Problem statement:
Which lines of the records contain "Mono"? Collect every one of them.

Material shown:
::::::::::

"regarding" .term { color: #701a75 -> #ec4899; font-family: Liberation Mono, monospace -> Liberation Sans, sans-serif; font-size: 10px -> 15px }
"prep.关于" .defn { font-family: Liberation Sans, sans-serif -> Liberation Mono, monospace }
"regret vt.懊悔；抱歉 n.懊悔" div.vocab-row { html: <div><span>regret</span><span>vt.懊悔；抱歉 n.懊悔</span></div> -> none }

::::::::::

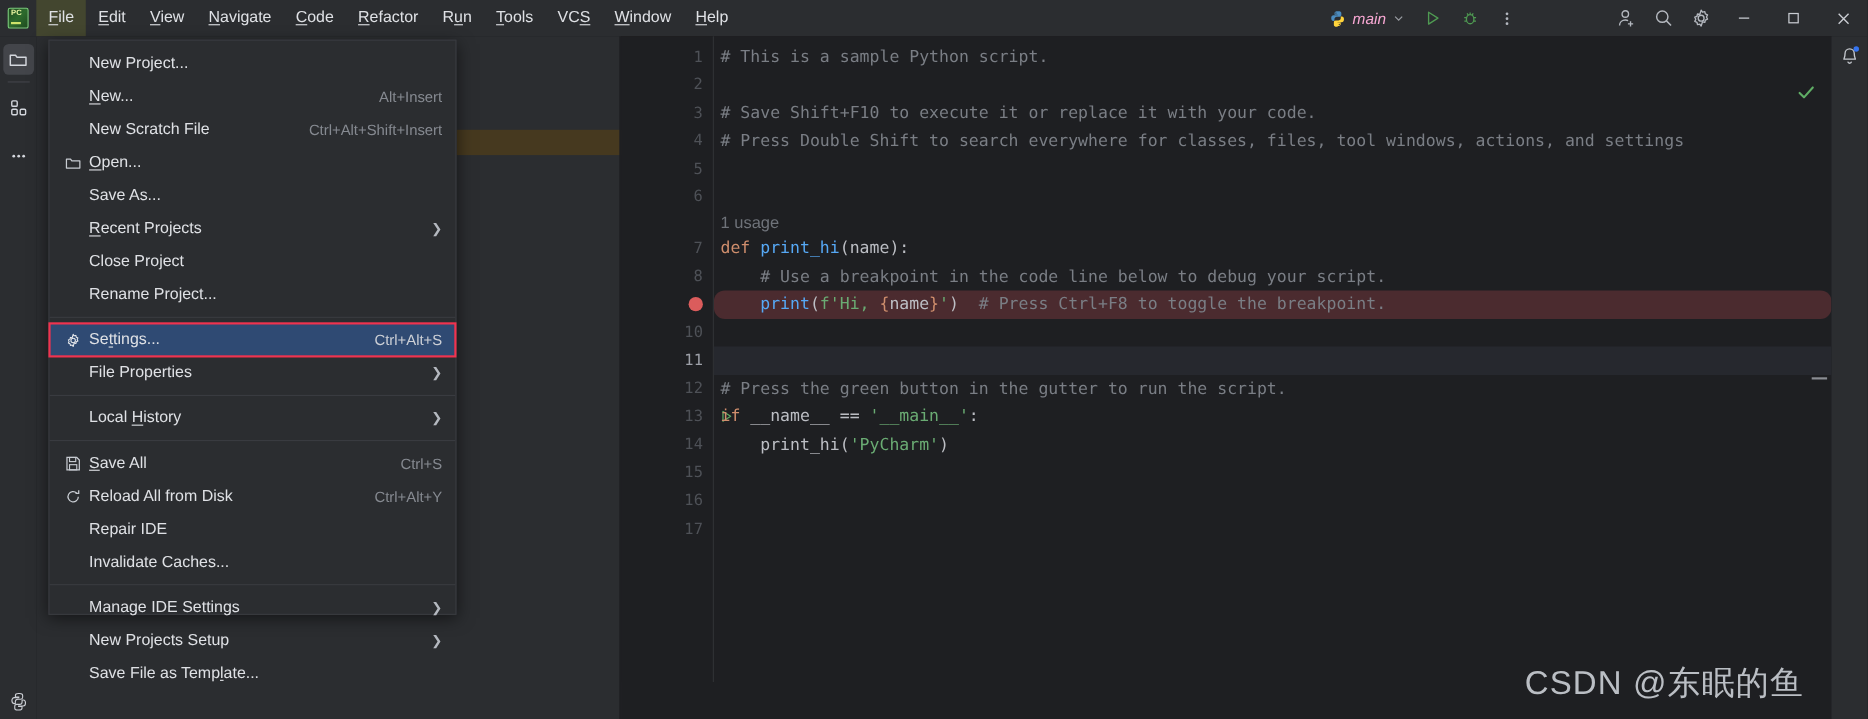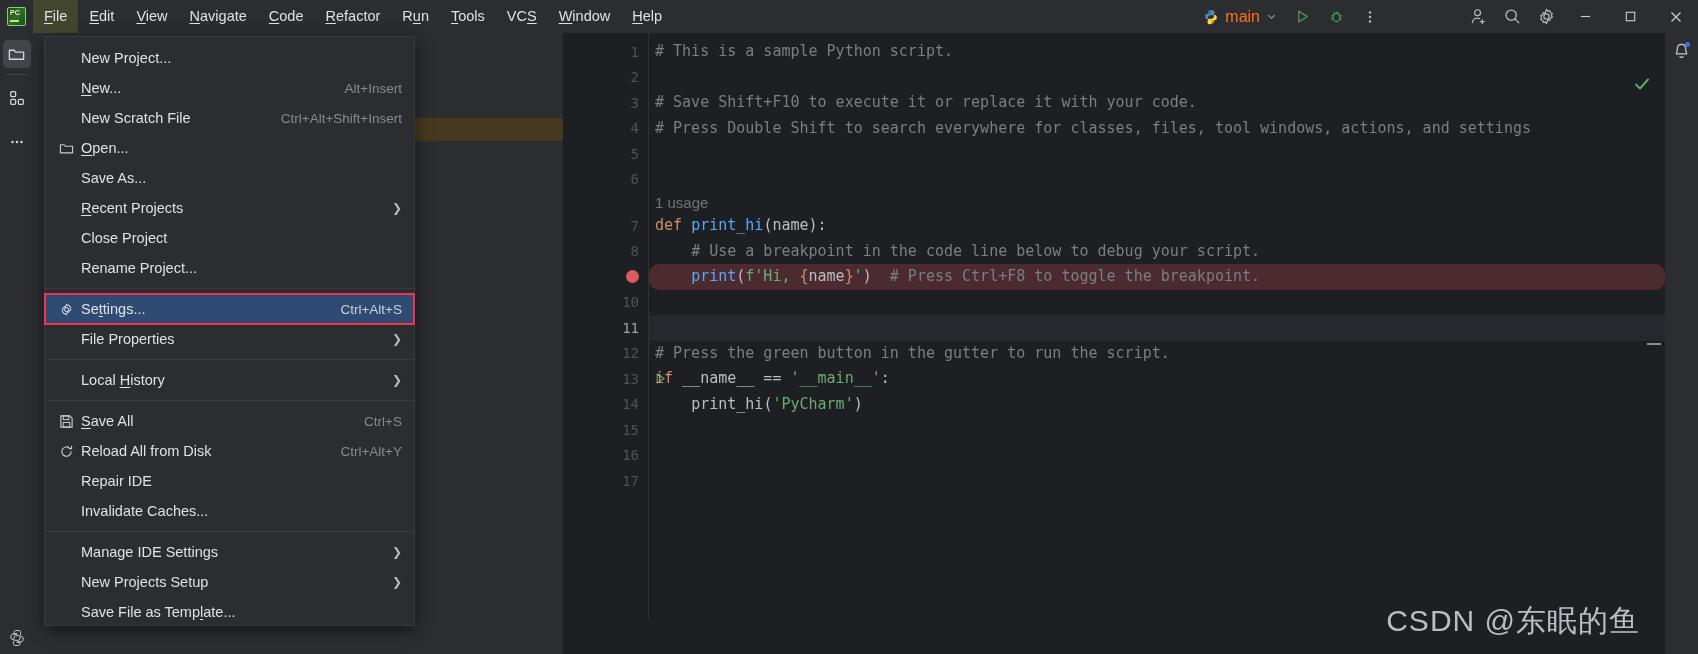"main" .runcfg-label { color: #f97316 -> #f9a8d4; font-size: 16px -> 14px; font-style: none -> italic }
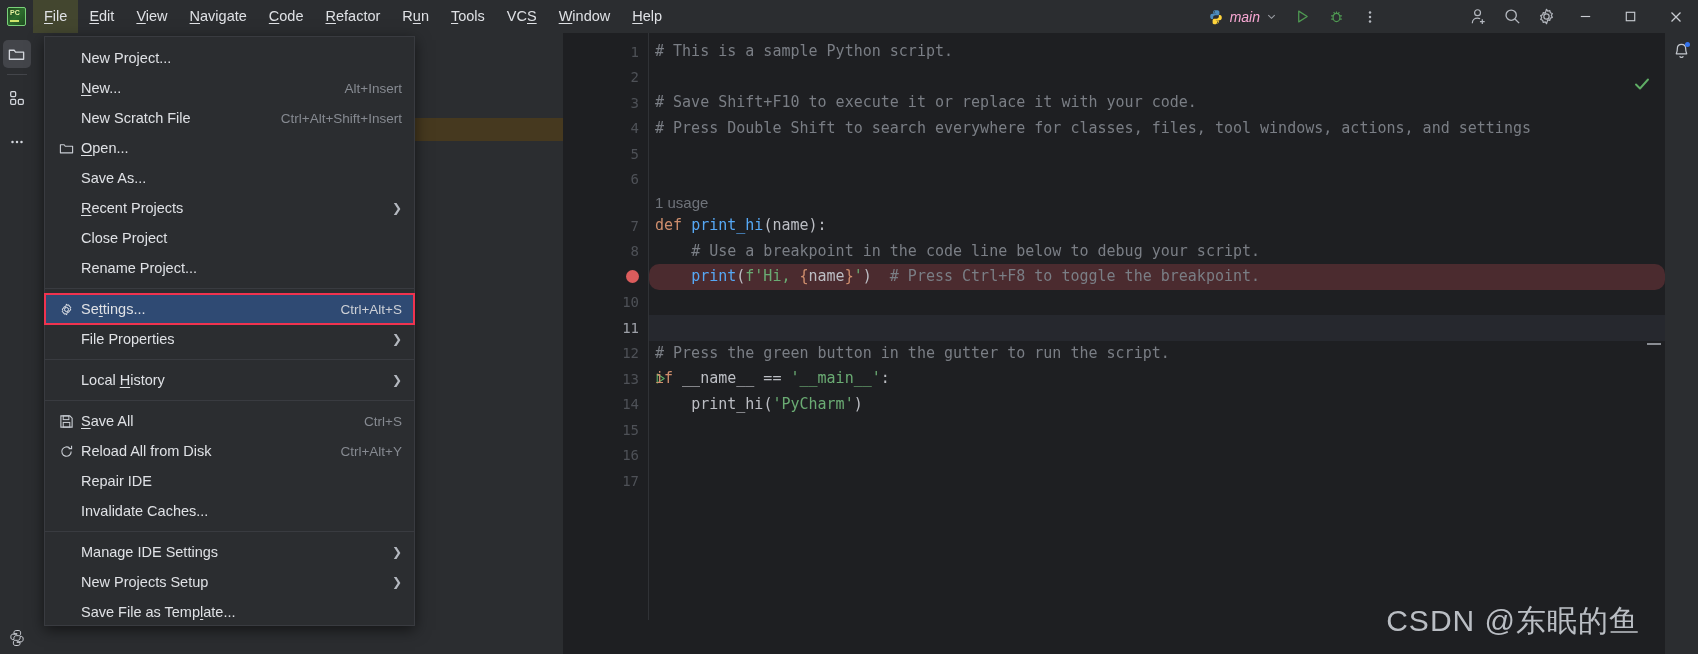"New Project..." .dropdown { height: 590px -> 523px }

::::::::::

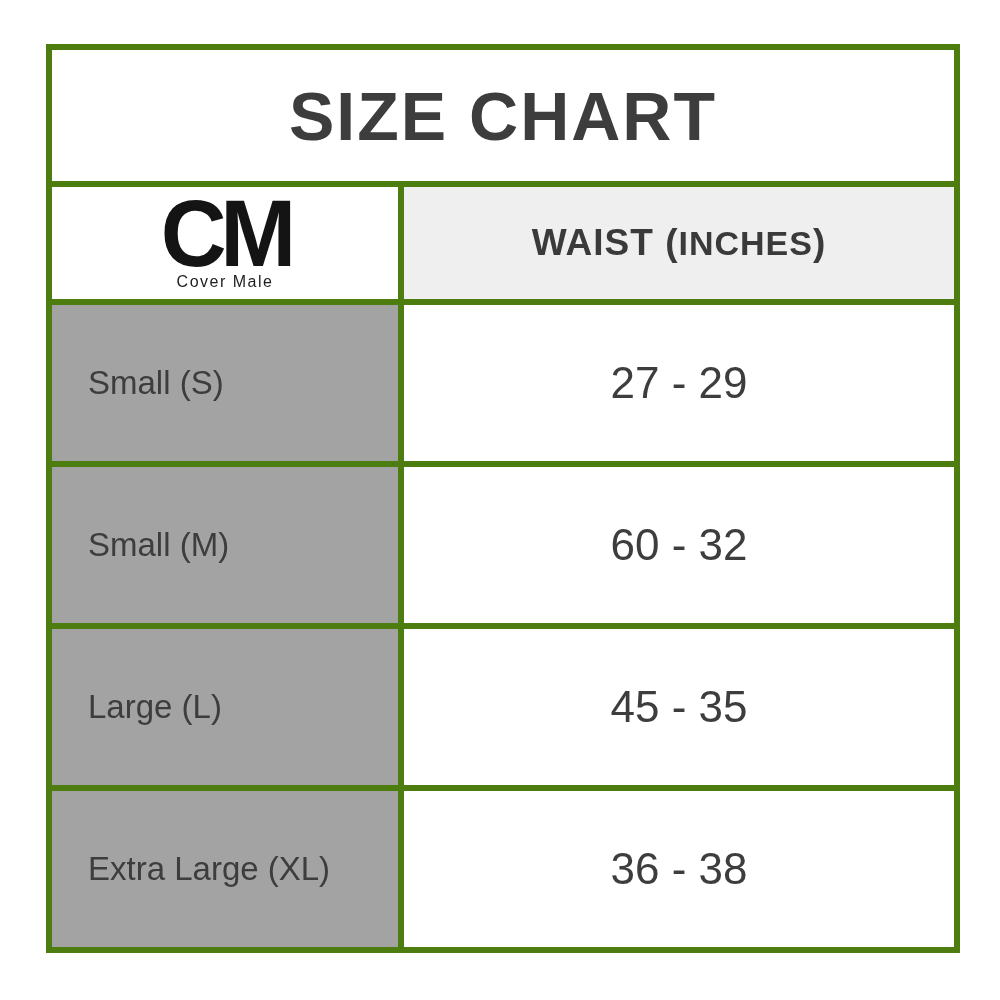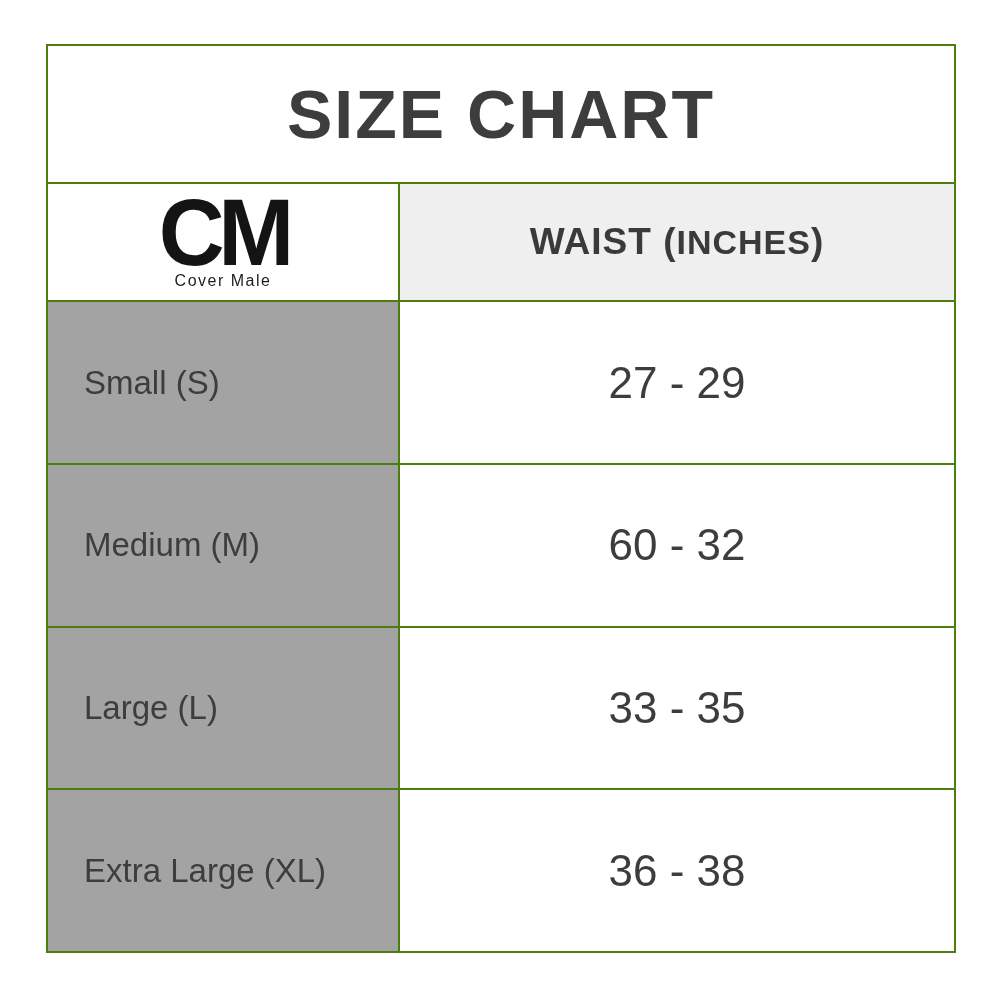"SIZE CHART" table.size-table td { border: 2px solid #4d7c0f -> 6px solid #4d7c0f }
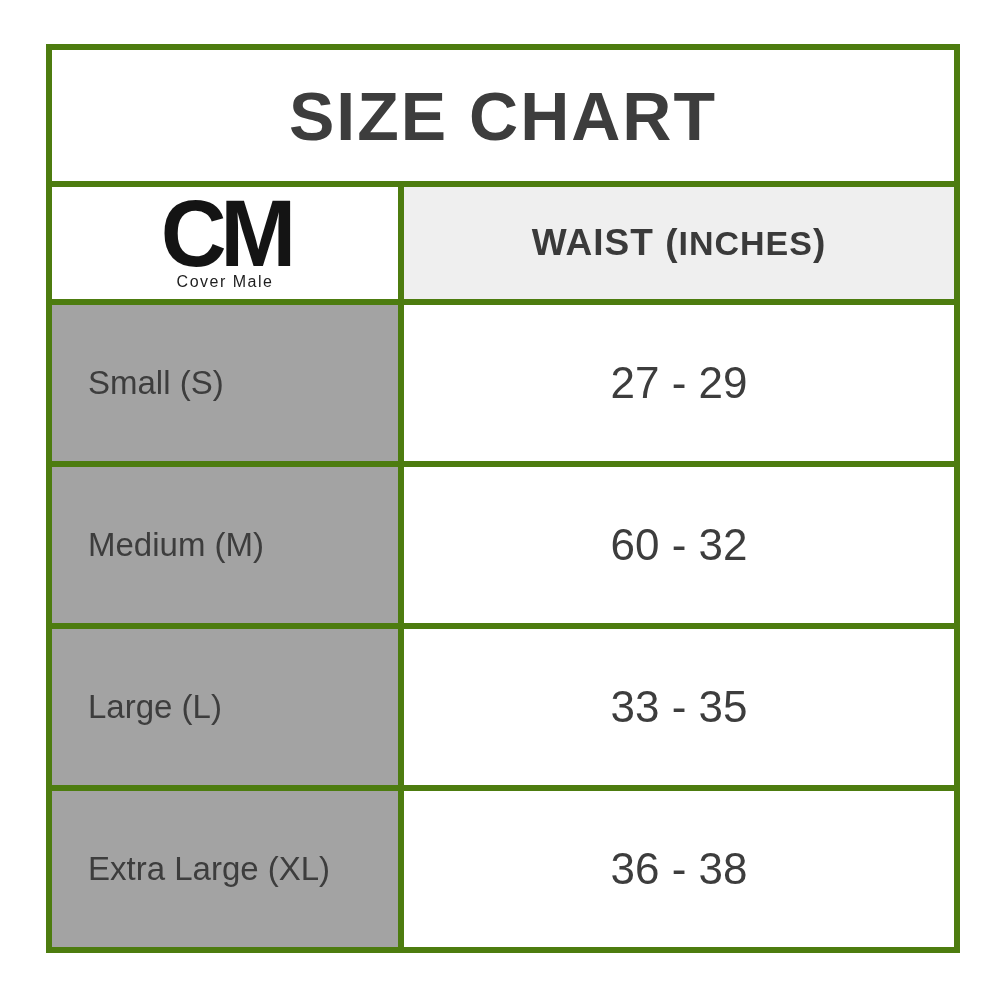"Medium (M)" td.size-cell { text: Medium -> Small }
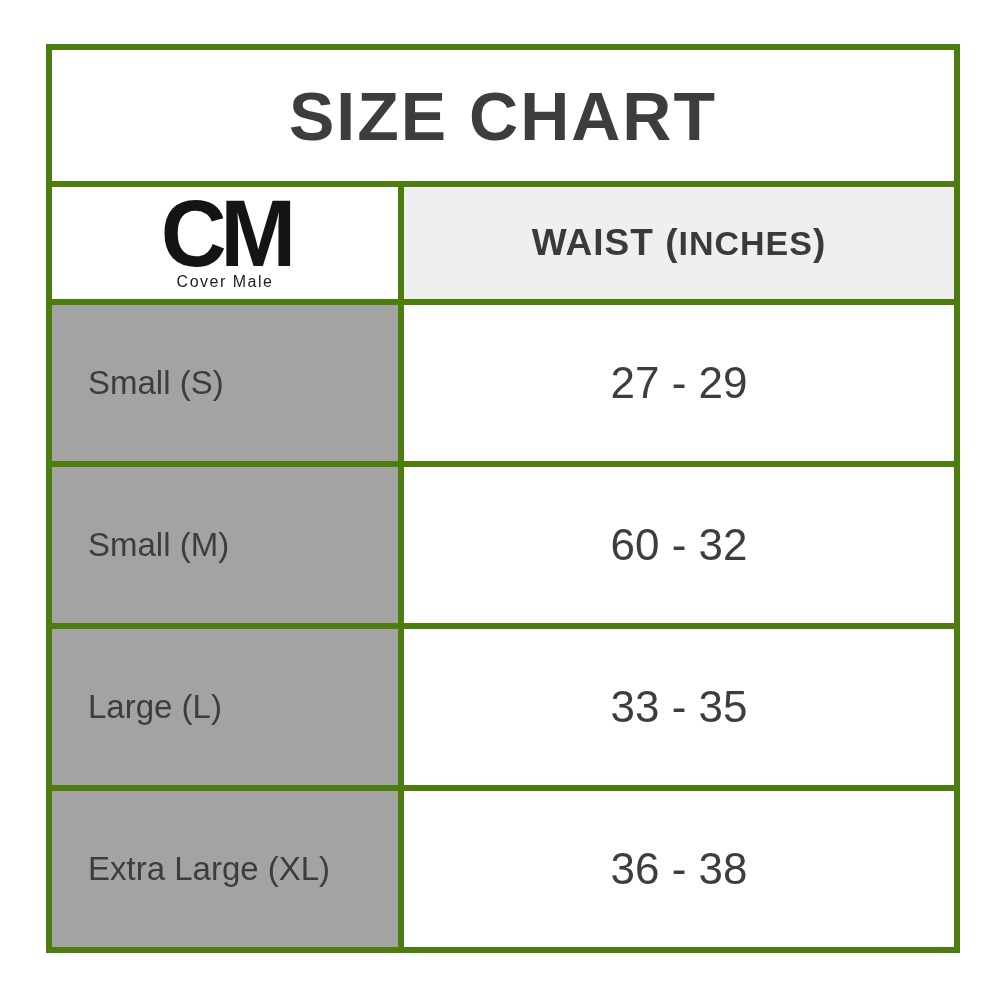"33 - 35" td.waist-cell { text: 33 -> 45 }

::::::::::

Exercise solution:
"regarding" .term { color: #701a75 -> #ec4899; font-family: Liberation Mono, monospace -> Liberation Sans, sans-serif; font-size: 10px -> 15px }
"prep.关于" .defn { font-family: Liberation Sans, sans-serif -> Liberation Mono, monospace }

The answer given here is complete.